TASK DETAILS: Working from the data below, write out exactly the lines from its first through the line that contains "line-height: 26px;", both ends included and pictures omitted.

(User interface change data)
━━━━━━━━

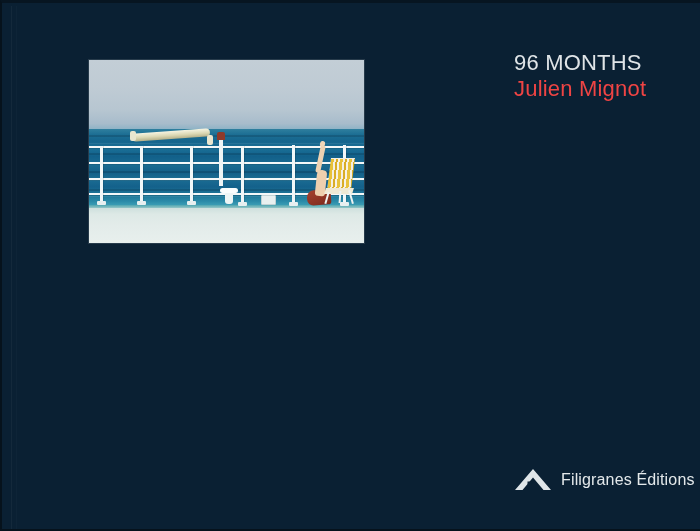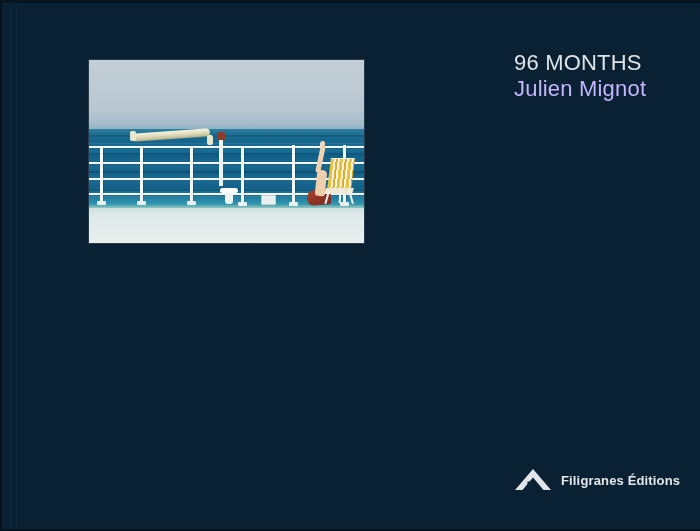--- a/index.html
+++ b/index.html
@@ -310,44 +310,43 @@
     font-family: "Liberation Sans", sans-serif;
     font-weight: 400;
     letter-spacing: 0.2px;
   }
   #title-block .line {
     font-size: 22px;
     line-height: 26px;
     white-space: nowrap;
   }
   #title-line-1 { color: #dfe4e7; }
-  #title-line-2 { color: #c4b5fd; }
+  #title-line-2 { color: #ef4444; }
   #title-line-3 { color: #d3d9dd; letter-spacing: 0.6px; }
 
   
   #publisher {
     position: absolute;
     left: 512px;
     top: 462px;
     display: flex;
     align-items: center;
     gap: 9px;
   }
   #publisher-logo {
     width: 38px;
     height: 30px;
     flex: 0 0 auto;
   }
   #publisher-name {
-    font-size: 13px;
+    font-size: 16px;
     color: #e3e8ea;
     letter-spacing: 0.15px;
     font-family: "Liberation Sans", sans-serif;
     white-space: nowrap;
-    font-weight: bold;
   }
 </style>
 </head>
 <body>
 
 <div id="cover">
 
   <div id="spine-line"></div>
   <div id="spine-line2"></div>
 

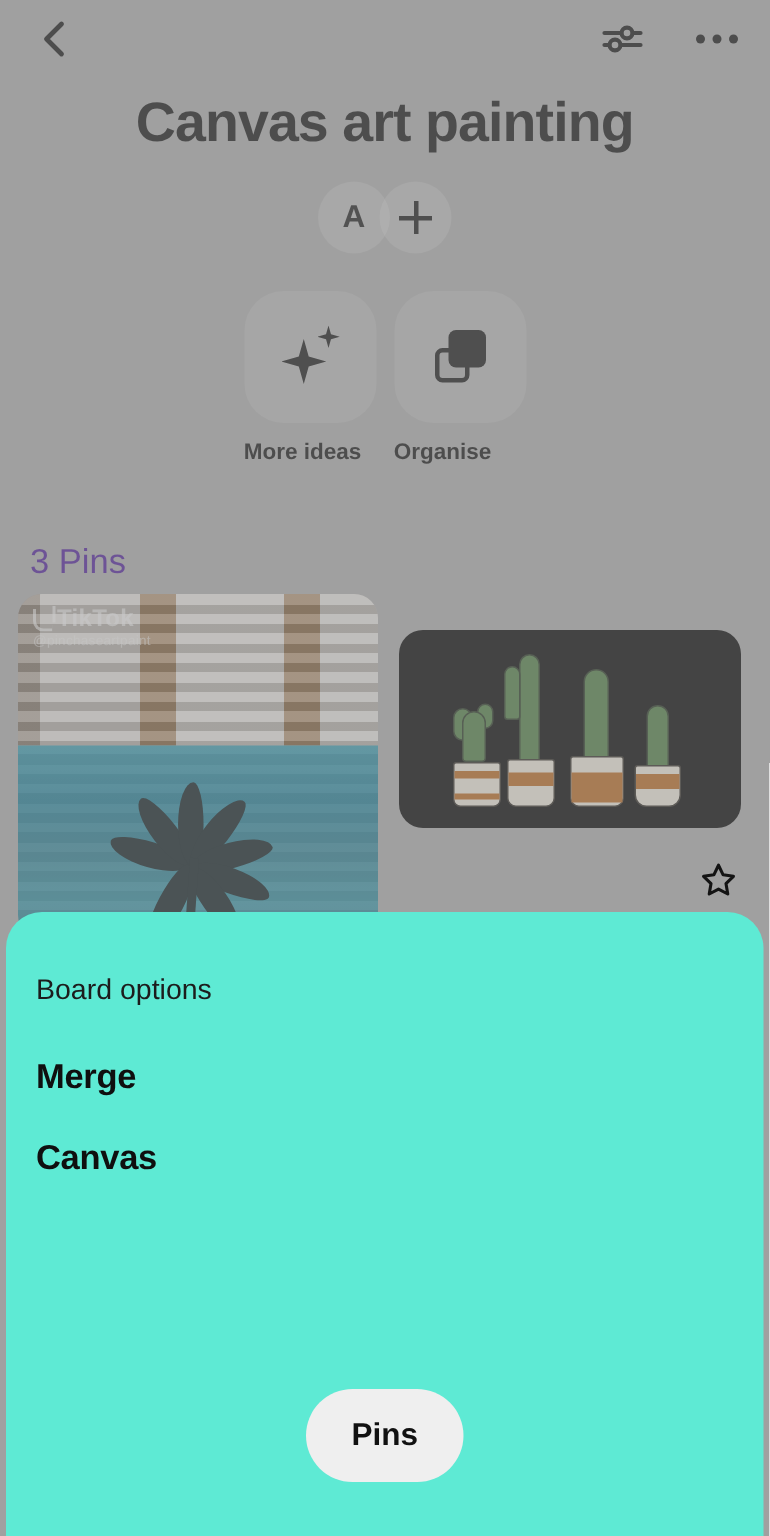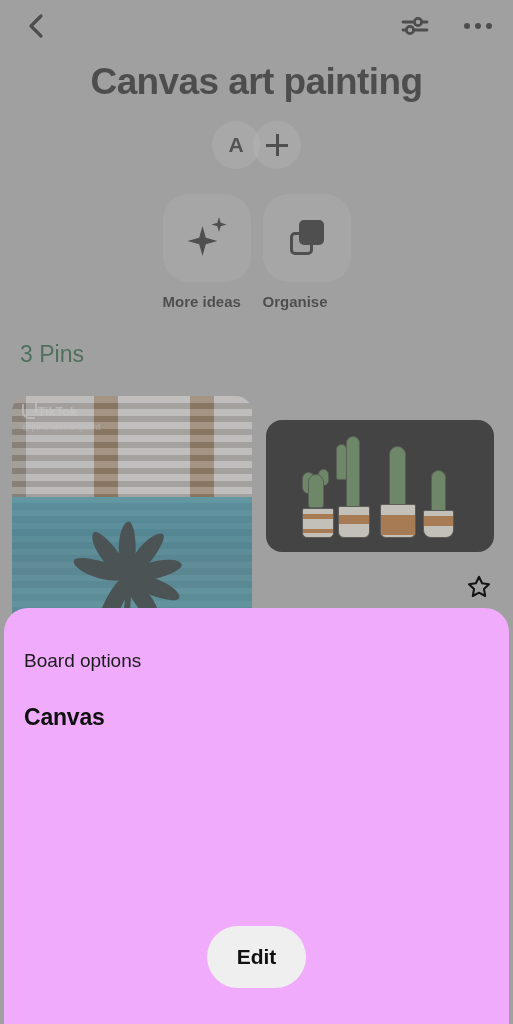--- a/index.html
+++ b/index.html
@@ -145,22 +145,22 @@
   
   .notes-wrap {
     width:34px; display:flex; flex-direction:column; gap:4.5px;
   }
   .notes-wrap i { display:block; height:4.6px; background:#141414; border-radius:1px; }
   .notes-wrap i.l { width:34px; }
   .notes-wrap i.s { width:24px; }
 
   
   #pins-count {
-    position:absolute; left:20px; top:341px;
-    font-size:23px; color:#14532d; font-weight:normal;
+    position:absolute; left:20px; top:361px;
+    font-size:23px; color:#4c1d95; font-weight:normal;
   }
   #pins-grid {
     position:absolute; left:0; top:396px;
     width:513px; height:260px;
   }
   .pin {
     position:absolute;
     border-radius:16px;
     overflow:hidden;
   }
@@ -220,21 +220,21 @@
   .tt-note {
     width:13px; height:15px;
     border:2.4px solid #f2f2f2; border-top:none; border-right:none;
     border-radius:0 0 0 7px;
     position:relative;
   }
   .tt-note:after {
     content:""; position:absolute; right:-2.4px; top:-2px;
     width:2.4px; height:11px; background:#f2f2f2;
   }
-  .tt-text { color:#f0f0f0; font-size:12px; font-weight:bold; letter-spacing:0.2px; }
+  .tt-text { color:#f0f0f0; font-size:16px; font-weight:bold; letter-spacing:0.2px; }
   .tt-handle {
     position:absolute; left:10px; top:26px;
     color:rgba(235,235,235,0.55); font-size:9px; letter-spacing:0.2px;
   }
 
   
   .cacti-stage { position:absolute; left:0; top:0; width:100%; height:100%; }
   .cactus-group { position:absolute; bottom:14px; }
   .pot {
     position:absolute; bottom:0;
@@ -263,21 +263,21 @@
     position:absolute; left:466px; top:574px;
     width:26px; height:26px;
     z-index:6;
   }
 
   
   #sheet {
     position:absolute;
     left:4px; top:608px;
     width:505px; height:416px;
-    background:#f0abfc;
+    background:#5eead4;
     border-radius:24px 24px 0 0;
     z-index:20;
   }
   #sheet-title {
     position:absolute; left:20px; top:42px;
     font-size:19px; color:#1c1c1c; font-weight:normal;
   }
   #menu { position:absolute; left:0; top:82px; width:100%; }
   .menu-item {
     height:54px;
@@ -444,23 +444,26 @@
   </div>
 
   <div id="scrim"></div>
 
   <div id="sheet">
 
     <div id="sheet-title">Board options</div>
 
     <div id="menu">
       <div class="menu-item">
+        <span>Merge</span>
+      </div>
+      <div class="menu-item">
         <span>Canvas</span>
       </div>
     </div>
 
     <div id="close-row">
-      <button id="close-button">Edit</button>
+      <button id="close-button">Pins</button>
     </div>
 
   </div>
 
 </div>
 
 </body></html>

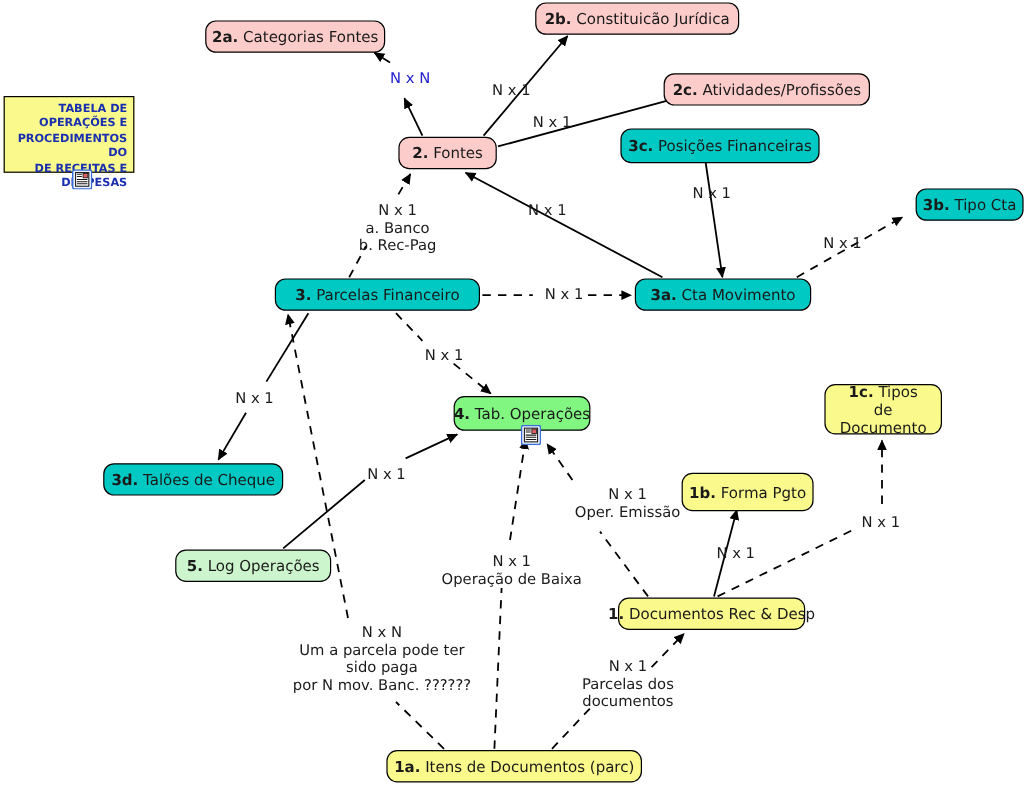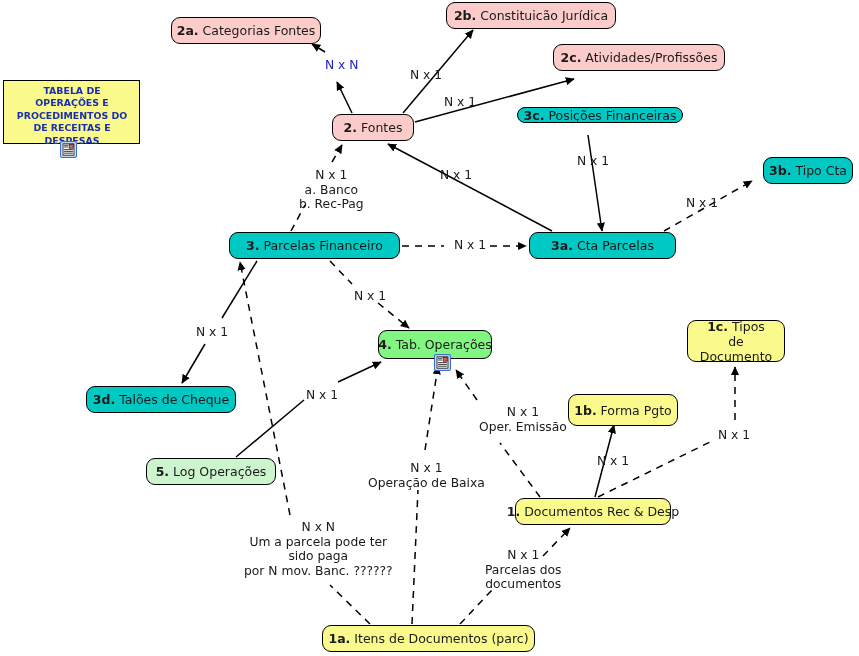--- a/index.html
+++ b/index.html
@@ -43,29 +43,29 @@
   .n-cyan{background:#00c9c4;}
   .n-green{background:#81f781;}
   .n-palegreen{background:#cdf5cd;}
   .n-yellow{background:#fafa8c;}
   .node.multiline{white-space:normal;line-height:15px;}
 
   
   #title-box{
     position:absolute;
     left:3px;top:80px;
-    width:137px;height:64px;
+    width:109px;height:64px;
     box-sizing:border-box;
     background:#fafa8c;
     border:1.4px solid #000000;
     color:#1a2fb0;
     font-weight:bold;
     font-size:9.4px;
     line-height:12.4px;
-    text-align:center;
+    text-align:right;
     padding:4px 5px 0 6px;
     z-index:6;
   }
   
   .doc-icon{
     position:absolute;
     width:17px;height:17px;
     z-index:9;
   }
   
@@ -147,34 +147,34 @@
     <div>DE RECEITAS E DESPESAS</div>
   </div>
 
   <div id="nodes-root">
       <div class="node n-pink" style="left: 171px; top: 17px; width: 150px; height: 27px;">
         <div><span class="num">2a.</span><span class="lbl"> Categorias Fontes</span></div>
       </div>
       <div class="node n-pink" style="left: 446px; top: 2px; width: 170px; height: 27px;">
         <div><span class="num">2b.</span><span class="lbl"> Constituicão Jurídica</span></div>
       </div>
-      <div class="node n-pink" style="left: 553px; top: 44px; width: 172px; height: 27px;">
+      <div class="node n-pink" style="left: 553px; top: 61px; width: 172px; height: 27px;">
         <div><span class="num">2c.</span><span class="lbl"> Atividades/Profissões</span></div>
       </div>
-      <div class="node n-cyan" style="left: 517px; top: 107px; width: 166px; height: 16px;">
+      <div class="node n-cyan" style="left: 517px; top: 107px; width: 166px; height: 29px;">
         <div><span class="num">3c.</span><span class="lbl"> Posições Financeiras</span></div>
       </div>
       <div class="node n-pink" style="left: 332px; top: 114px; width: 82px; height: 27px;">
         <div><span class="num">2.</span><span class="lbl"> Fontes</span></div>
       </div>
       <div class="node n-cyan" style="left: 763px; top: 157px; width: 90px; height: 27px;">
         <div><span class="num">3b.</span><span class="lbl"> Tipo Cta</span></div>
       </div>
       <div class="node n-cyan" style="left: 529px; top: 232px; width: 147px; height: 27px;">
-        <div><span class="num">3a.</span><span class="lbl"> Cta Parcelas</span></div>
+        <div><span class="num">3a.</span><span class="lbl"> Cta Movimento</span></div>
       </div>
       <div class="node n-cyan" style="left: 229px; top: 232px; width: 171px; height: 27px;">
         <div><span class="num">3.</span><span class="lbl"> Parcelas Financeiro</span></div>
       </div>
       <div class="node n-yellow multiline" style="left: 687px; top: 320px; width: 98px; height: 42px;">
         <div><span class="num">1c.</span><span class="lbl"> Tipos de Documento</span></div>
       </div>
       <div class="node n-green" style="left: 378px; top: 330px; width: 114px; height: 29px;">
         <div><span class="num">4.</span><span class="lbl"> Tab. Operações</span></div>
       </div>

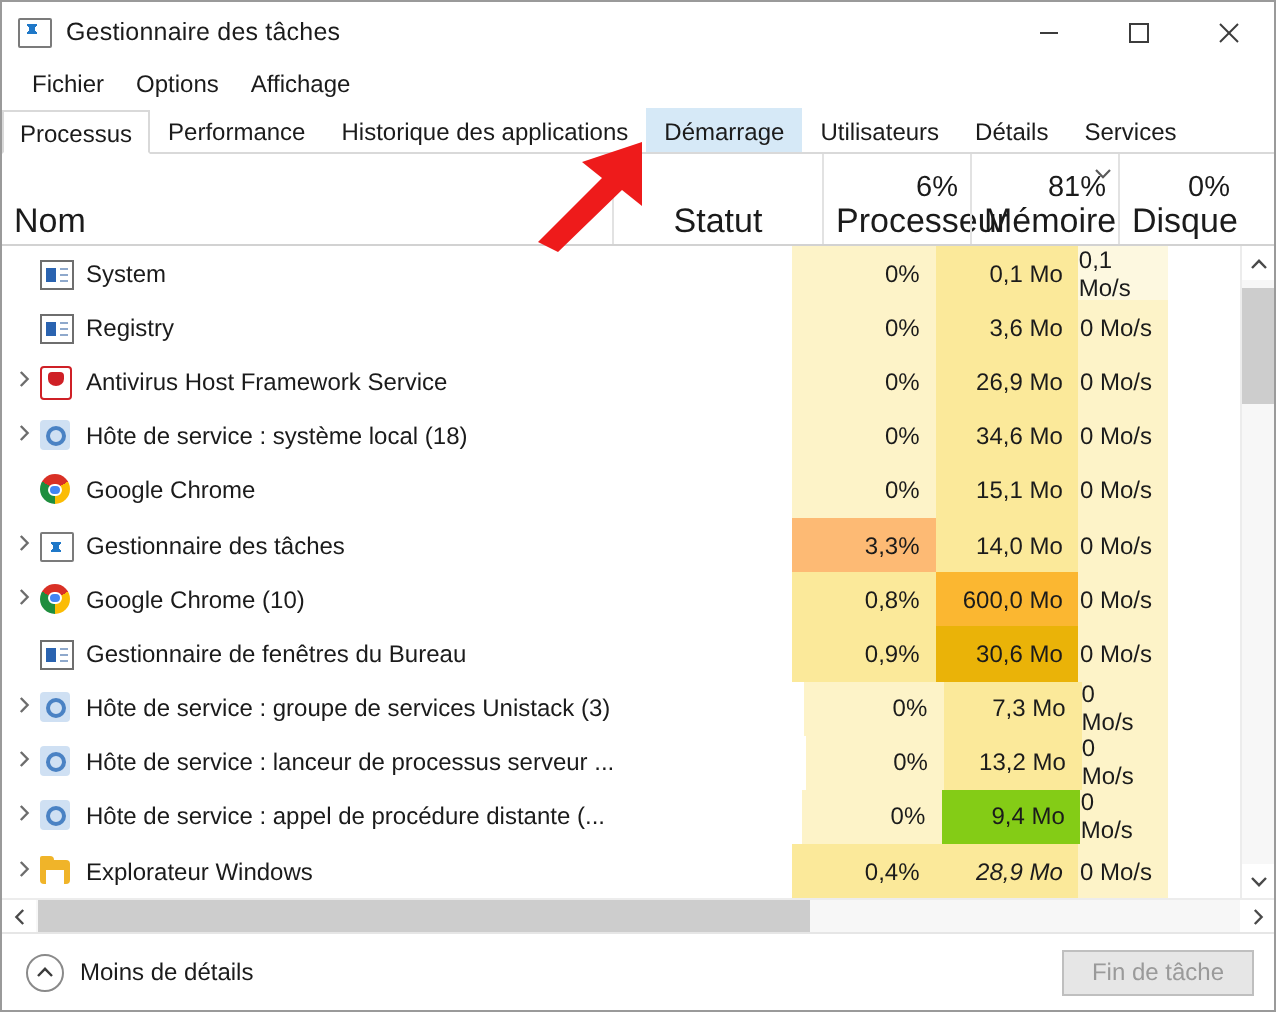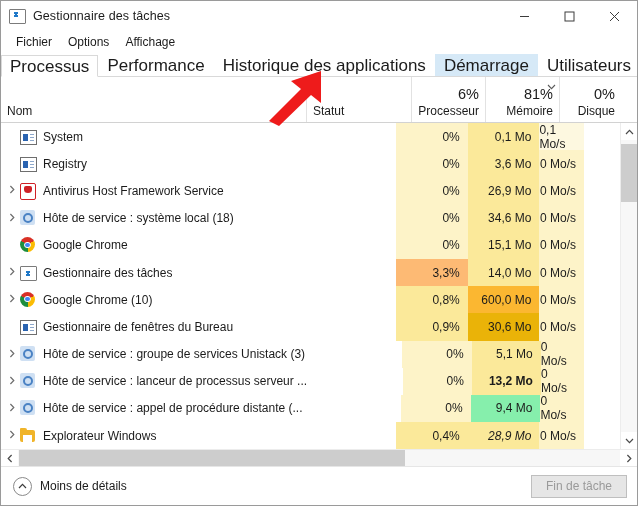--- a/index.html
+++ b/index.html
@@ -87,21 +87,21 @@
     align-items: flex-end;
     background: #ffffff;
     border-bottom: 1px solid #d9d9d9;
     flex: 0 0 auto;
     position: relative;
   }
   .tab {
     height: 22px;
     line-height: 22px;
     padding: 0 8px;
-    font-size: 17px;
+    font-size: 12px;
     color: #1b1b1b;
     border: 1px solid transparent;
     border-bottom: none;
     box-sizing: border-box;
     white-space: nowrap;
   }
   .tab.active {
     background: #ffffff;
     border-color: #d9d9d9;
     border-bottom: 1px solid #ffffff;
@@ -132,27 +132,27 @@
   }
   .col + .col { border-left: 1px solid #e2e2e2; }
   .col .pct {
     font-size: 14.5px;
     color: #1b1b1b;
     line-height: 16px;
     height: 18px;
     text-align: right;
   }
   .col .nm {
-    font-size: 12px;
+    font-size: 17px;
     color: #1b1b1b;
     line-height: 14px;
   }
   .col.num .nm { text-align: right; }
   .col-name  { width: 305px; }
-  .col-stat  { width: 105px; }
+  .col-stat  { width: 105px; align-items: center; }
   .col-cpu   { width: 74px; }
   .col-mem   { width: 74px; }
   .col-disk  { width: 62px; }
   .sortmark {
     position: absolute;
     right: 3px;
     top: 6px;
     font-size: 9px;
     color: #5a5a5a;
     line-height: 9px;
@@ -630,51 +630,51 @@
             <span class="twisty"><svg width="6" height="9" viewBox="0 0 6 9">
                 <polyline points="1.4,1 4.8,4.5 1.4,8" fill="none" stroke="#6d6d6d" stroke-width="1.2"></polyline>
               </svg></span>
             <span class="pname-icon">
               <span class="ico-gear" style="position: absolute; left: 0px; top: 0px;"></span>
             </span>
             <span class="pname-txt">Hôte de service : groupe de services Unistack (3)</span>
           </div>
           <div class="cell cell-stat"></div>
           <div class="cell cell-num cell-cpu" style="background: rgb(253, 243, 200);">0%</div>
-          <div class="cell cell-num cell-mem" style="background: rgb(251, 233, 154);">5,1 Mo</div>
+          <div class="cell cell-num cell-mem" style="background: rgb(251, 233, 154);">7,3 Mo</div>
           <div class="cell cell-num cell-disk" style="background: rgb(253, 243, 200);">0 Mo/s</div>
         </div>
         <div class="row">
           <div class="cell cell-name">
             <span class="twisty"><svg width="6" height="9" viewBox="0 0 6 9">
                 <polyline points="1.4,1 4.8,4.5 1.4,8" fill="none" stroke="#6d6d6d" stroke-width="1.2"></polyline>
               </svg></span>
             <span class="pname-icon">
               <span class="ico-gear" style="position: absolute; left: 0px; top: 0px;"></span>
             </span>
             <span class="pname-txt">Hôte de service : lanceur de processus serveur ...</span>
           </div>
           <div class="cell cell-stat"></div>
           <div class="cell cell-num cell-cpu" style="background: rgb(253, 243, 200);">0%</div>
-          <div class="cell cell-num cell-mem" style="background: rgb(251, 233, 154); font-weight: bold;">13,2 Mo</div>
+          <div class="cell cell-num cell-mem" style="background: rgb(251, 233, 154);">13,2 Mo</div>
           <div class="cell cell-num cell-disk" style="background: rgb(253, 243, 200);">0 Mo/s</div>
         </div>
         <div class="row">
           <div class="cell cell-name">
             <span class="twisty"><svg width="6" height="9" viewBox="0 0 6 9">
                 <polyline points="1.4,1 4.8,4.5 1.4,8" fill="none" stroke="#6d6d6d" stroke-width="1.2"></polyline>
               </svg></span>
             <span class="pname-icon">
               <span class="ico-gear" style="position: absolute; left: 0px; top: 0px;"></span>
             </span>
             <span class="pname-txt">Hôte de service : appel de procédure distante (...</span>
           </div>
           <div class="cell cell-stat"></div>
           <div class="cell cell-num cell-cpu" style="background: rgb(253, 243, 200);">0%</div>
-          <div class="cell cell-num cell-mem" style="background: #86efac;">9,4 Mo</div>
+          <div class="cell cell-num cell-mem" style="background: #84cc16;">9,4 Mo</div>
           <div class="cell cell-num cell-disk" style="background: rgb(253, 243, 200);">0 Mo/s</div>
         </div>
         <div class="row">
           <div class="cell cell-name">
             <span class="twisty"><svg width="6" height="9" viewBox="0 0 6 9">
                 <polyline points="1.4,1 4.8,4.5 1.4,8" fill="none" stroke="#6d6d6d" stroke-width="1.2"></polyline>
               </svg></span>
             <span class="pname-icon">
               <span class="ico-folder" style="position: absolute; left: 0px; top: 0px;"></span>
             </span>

━━━━━━━━

SOLUTION BELOW:
--- a/index.html
+++ b/index.html
@@ -310,44 +310,43 @@
     font-family: "Liberation Sans", sans-serif;
     font-weight: 400;
     letter-spacing: 0.2px;
   }
   #title-block .line {
     font-size: 22px;
     line-height: 26px;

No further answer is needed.